Some hints for trying out DQL Explorer

Friday, March 8, 2019 at 4:46 PM UTC

Yesterday IBM released the prototype version of the DQL Explorer that was demoed some weeks ago at IBM Think by Luis Guirigay on OpenNTF and Github. Of course the interest was tremendous and so I was enthusiastic to test it out.

However, there are currently some caveats to deal with and this post explains what I found so far.

There are three different ways to get into the deploying process of the final application:

  • download the pre-built NSF file from OpenNTF
  • clone the repo from Github and also use the NSF file which is shipped here, too
  • clone the repo from Github, built the web component and assemble everything in the NSF

The third option also offers the possibility to run the web component in development mode which means that it runs independent form the NSF on your local machine and you can have a look into the source code, which is quite interesting. The problem is that I could not get it to work, I get errors when I try to access it on my local machine though I followed the instructions.

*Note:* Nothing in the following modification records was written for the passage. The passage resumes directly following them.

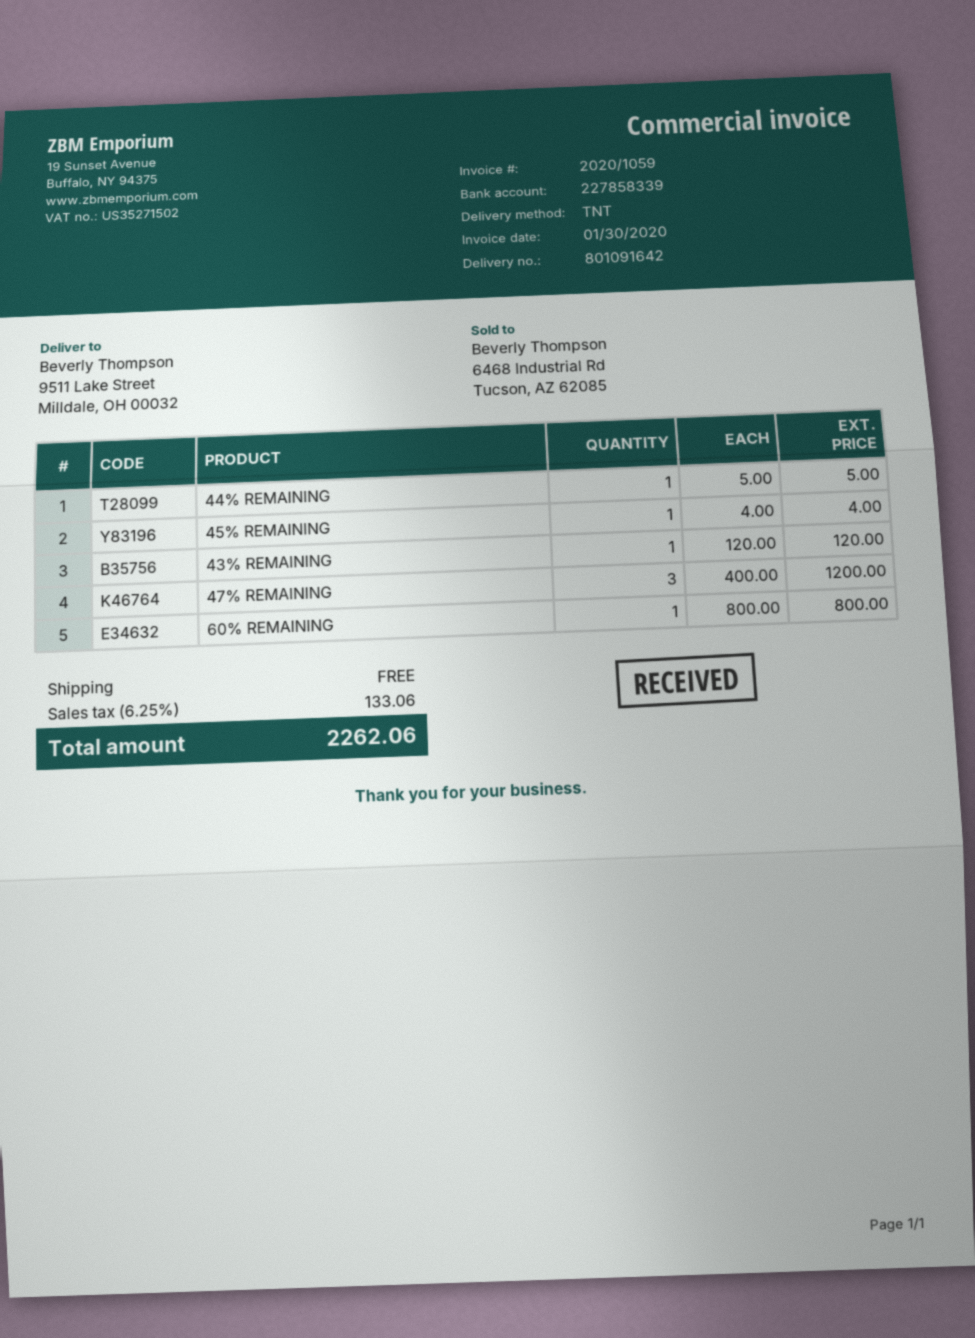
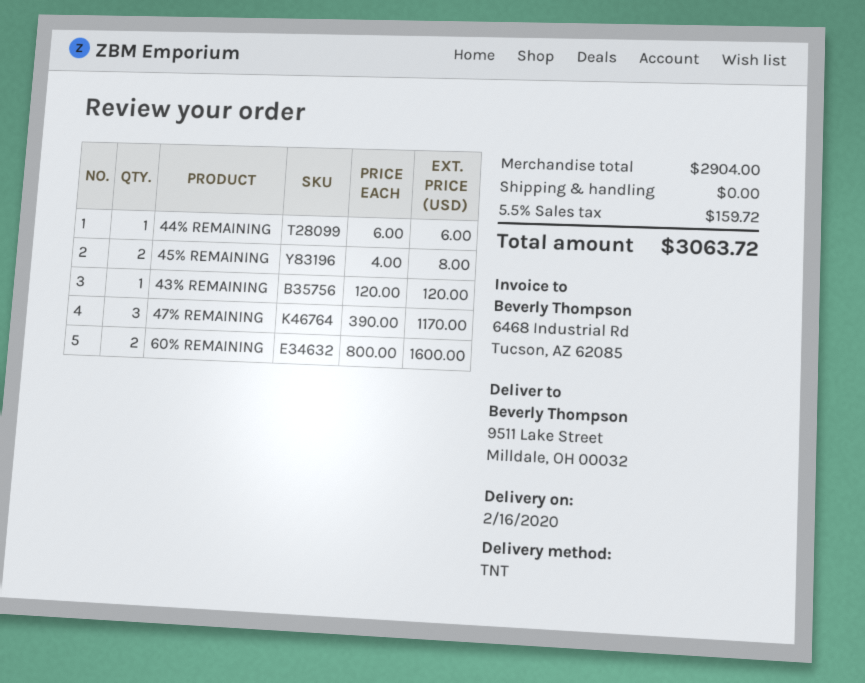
44% REMAINING: 1 x 5.00 = 5.00 -> 1 x 6.00 = 6.00
45% REMAINING: 1 x 4.00 = 4.00 -> 2 x 4.00 = 8.00
47% REMAINING: 3 x 400.00 = 1200.00 -> 3 x 390.00 = 1170.00
60% REMAINING: 1 x 800.00 = 800.00 -> 2 x 800.00 = 1600.00
tax: 6.25% = 133.06 -> 5.5% = 159.72
total: 2262.06 -> 3063.72

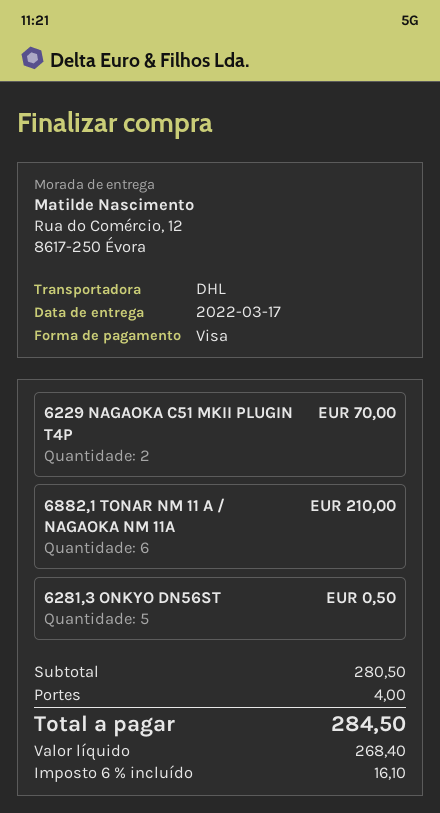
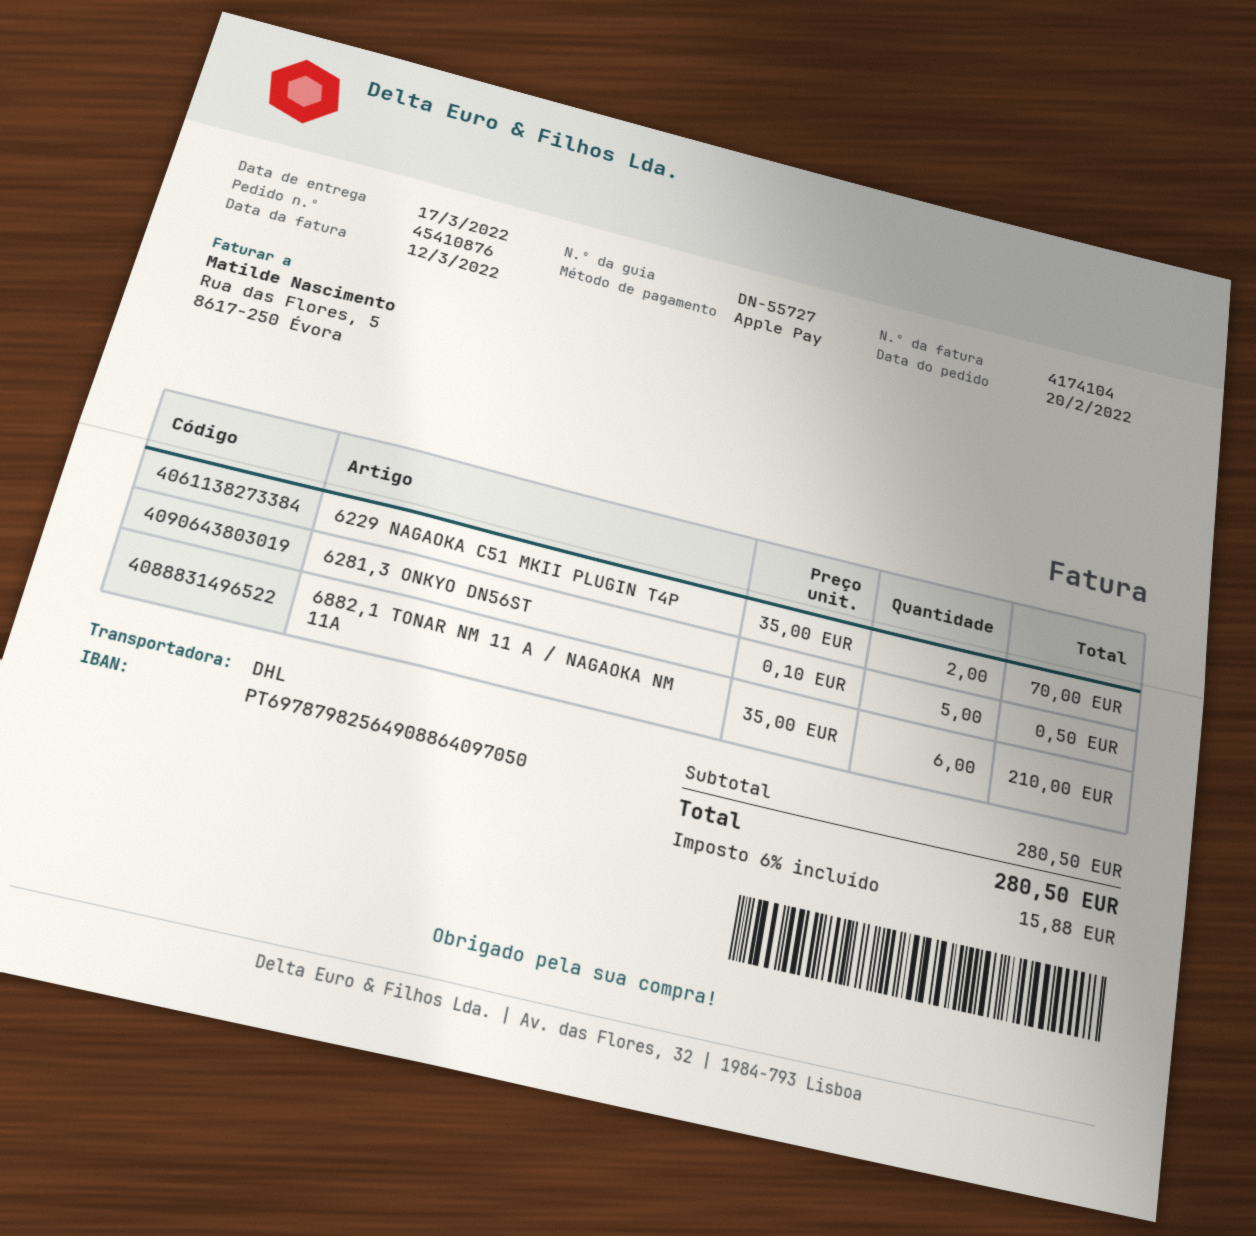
payment method: Visa -> Apple Pay
shipping: 4.00 -> none
tax: 6% = 16.10 -> 6% = 15.88
total: 284.50 -> 280.50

Regarding the web component’s source code: it’s written in Node.js and is using React as the UI renderer. I am not familiar with that stuff so there is something to learn.

On the other hand the NSF part is quite straight forward. It’s using Lotusscript agents for the REST calls and they execute the DQL queries. It has nothing to do with the Proton task and so you are able to run the NSF also on Windows machines.

Preperations

After you put the NSF on your server you have to edit the two documents that come with it (in the view „Lookups“):

  • directories to search: you may want to remove the default value there but don’t leave it blank. Just put a / in the field
  • file names to include: here you can specify certain databases to work with if you don’t want to use a whole directory

But there are some issues I already documented:

  • using complex databases as a source may result in hangs of the „getdatabases“ agent or even a server crash
  • I had a database from which the agent returned fieldnames that were empty and this will end up in errors in the UI
  • it seems that special characters like / (a slash) in a field value also produce invalid JSON

The first issue occured with the fakenames NSF (or basically any other database which is based on the Domino Directory template). It seems to bee too complex to be scanned by the agent so the JSON will be too big to handle - I don’t know the actual reason for the error you get (the agent won’t be executed in a reasonable amount of time, though this will happen only after only a few seconds) or the server crash. I guess it’s a memory limitation for web agents written in Lotusscript. If you can please choose a much simpler database for the start. I used Theo’s Wine Tasting app again. It’s not the most interesting data structure there but it works.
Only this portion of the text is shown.